**Given records**

◇ ◇ ◇ ◇ ◇ ◇ ◇

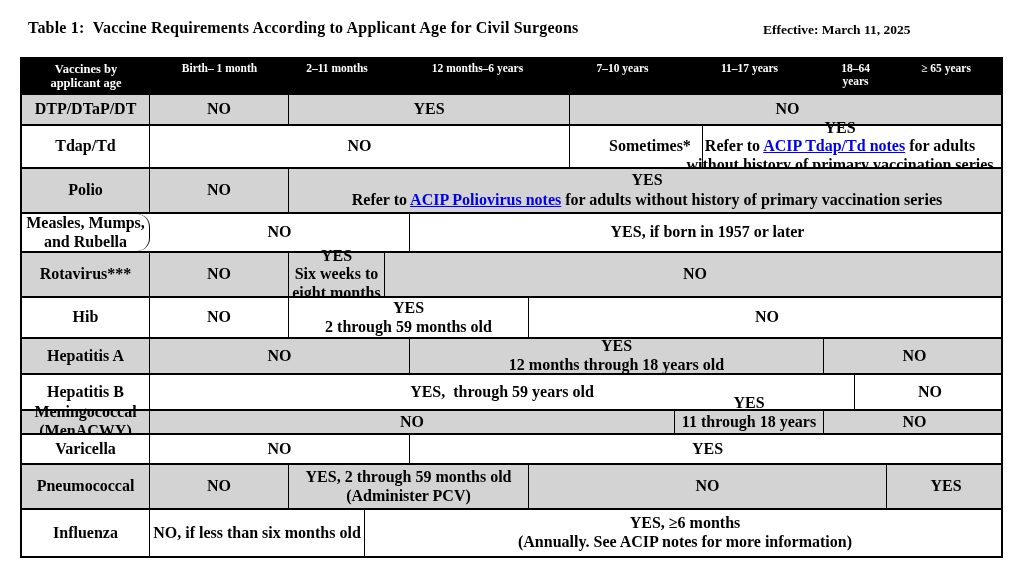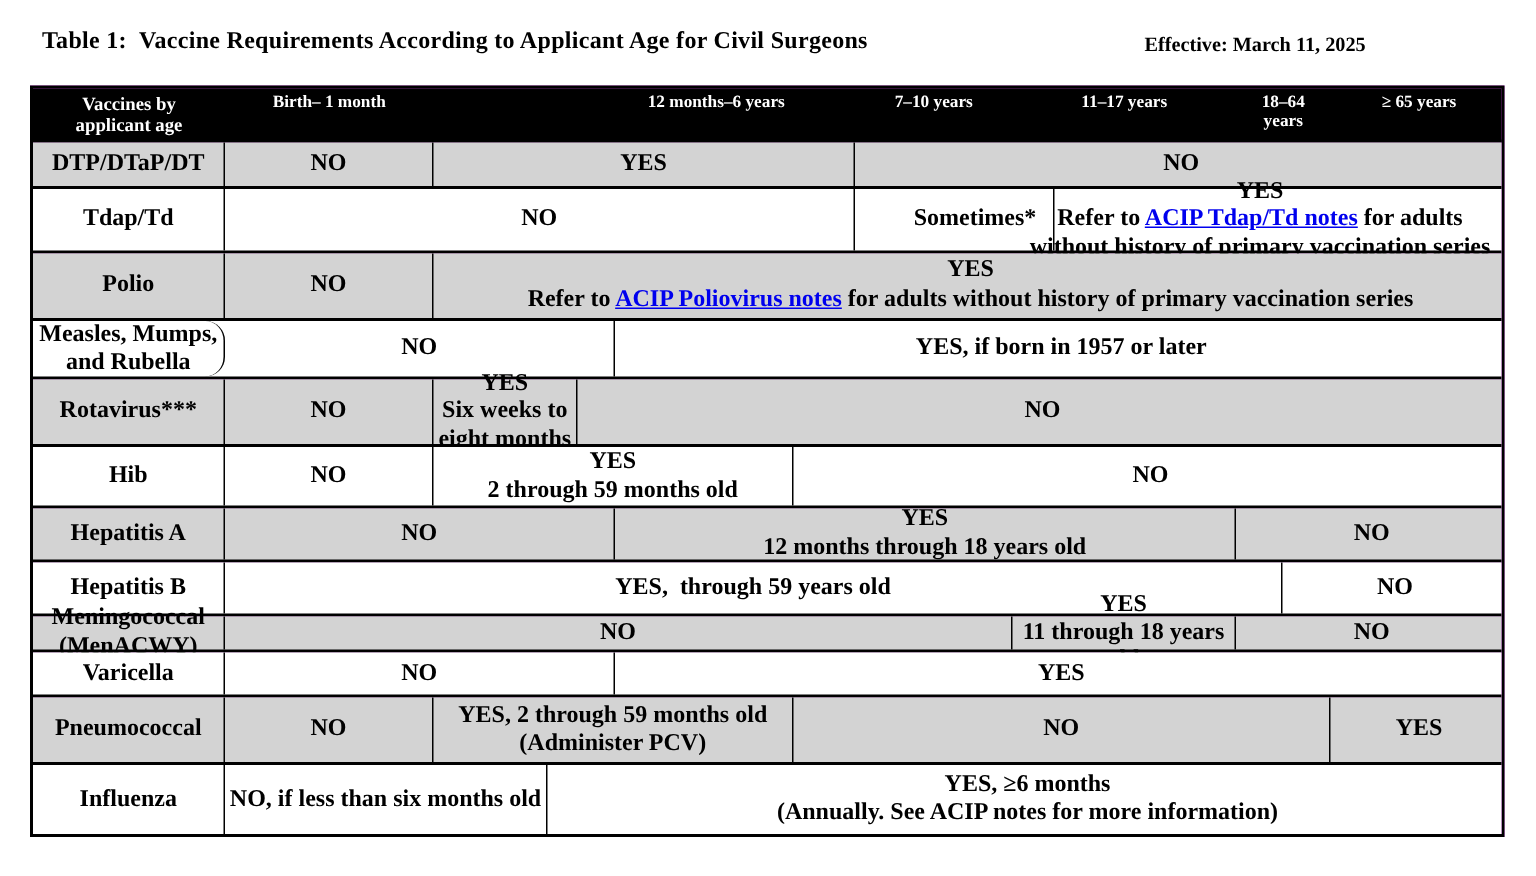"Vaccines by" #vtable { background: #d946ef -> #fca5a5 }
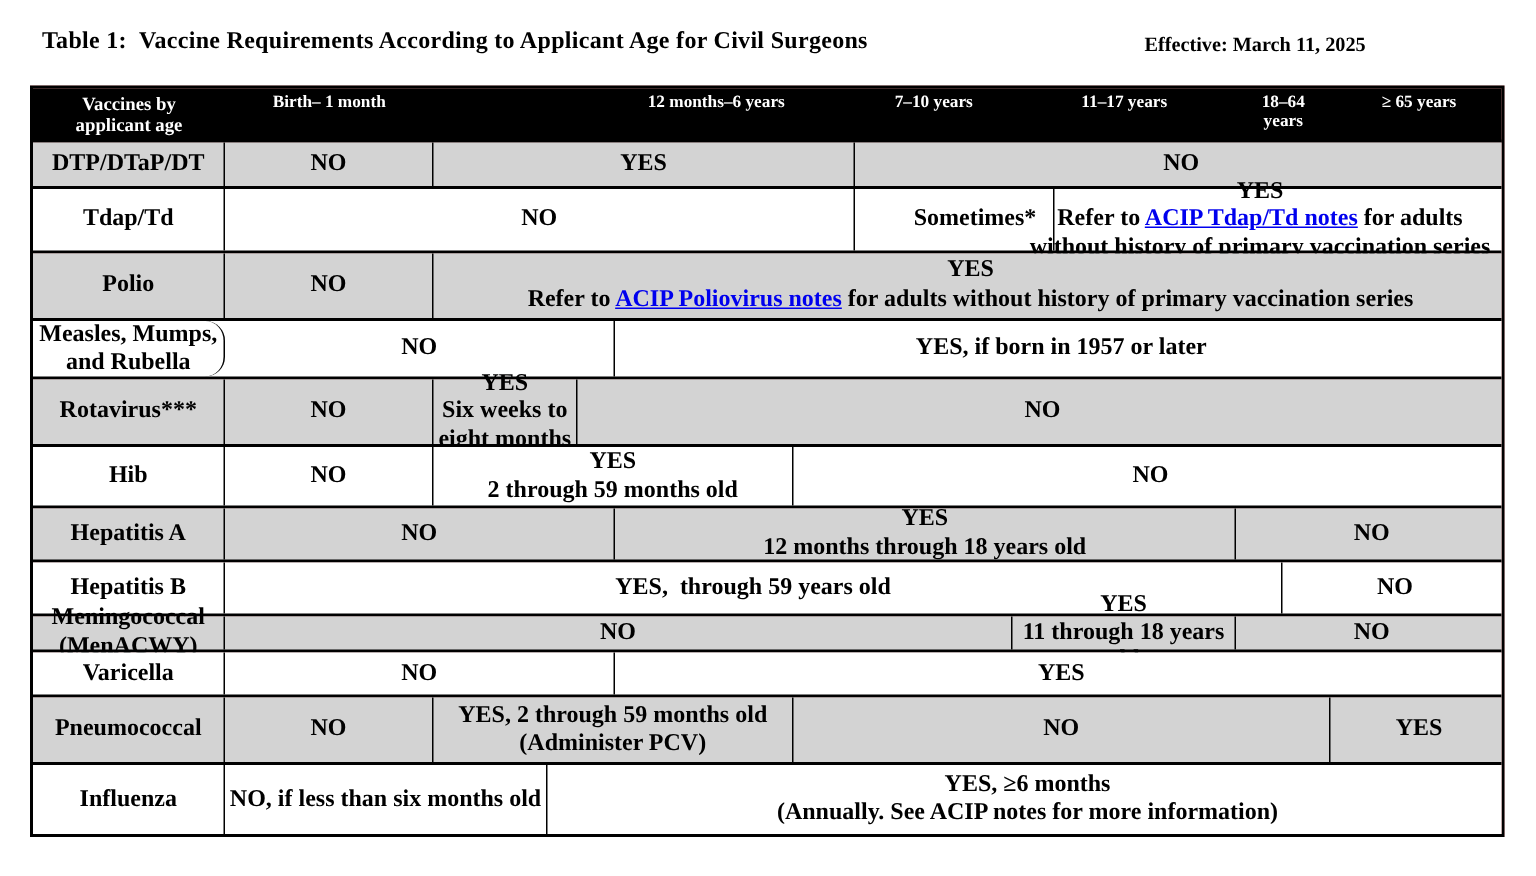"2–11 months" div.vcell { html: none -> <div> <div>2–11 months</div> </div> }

◇ ◇ ◇ ◇ ◇ ◇ ◇

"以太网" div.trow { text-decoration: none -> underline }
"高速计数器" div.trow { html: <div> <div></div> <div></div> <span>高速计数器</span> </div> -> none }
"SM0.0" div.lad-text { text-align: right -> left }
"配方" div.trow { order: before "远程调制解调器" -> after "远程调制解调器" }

◇ ◇ ◇ ◇ ◇ ◇ ◇

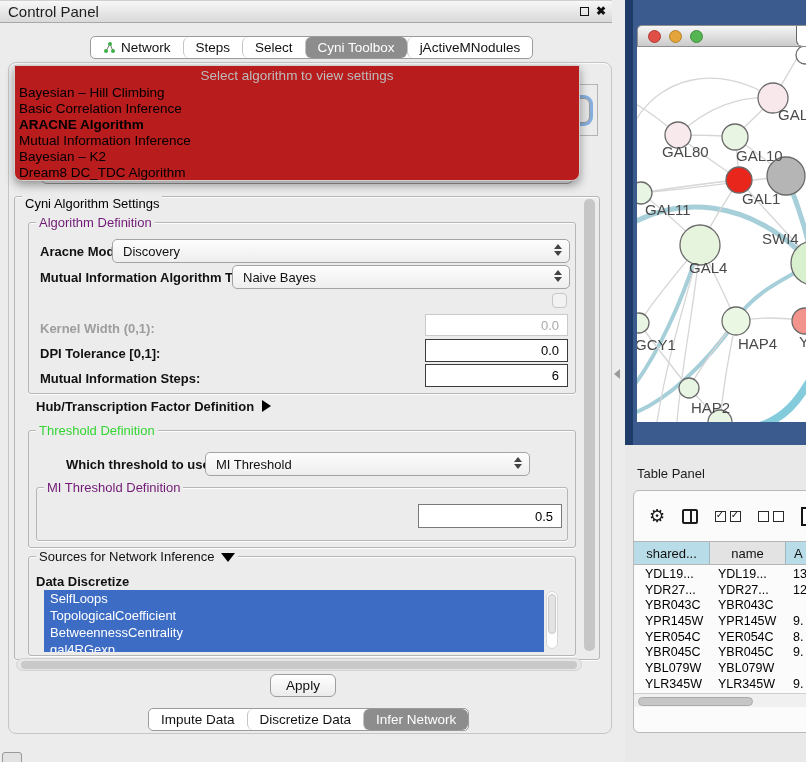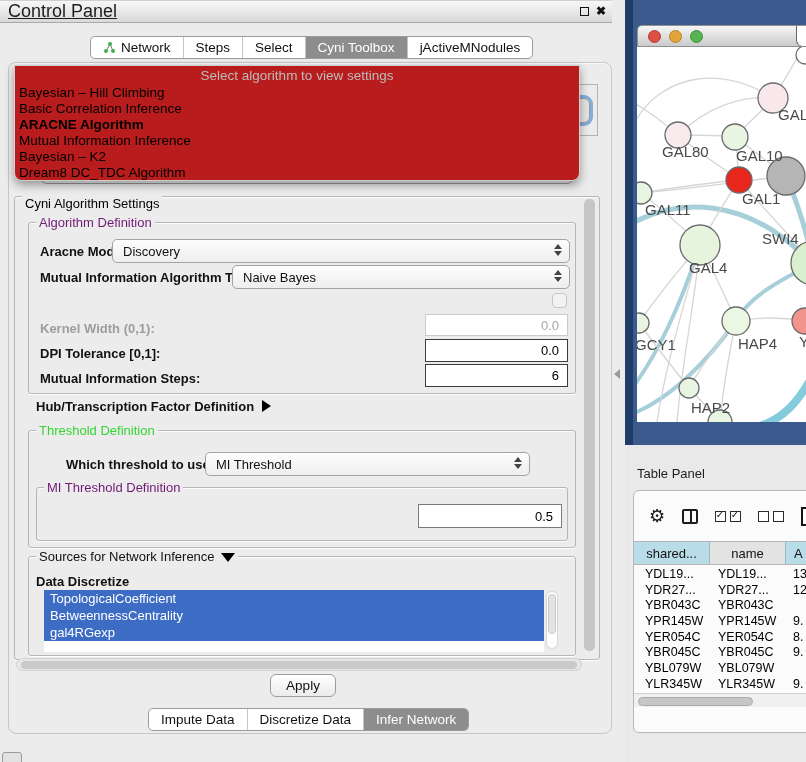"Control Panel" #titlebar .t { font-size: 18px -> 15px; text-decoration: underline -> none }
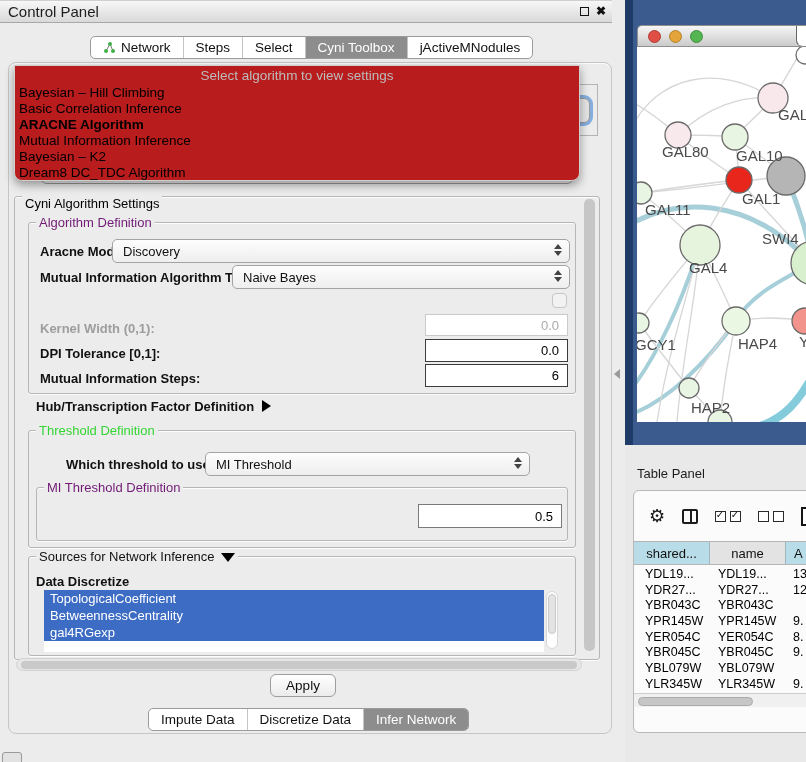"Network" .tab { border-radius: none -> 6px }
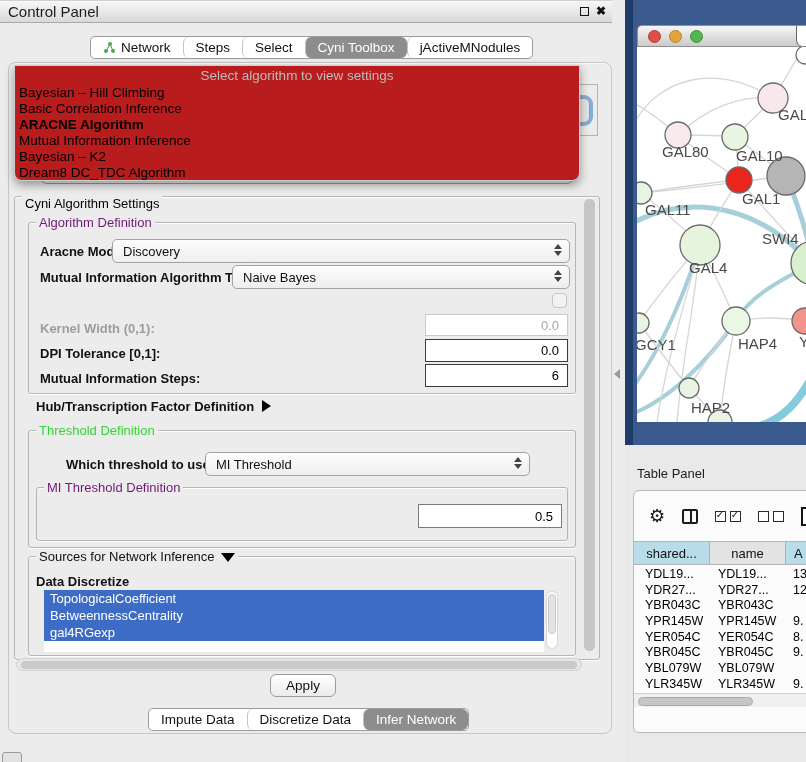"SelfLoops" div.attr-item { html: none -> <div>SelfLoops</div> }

◇ ◇ ◇ ◇ ◇ ◇ ◇

**Problem**
For this exercise, set down the lines in the entries above from the one with "background: #d946ef ->" through the one with "-> <div> <div>2–11" exactly as written, without any pictures.

**Response area**
"Vaccines by" #vtable { background: #d946ef -> #fca5a5 }
"2–11 months" div.vcell { html: none -> <div> <div>2–11 months</div> </div> }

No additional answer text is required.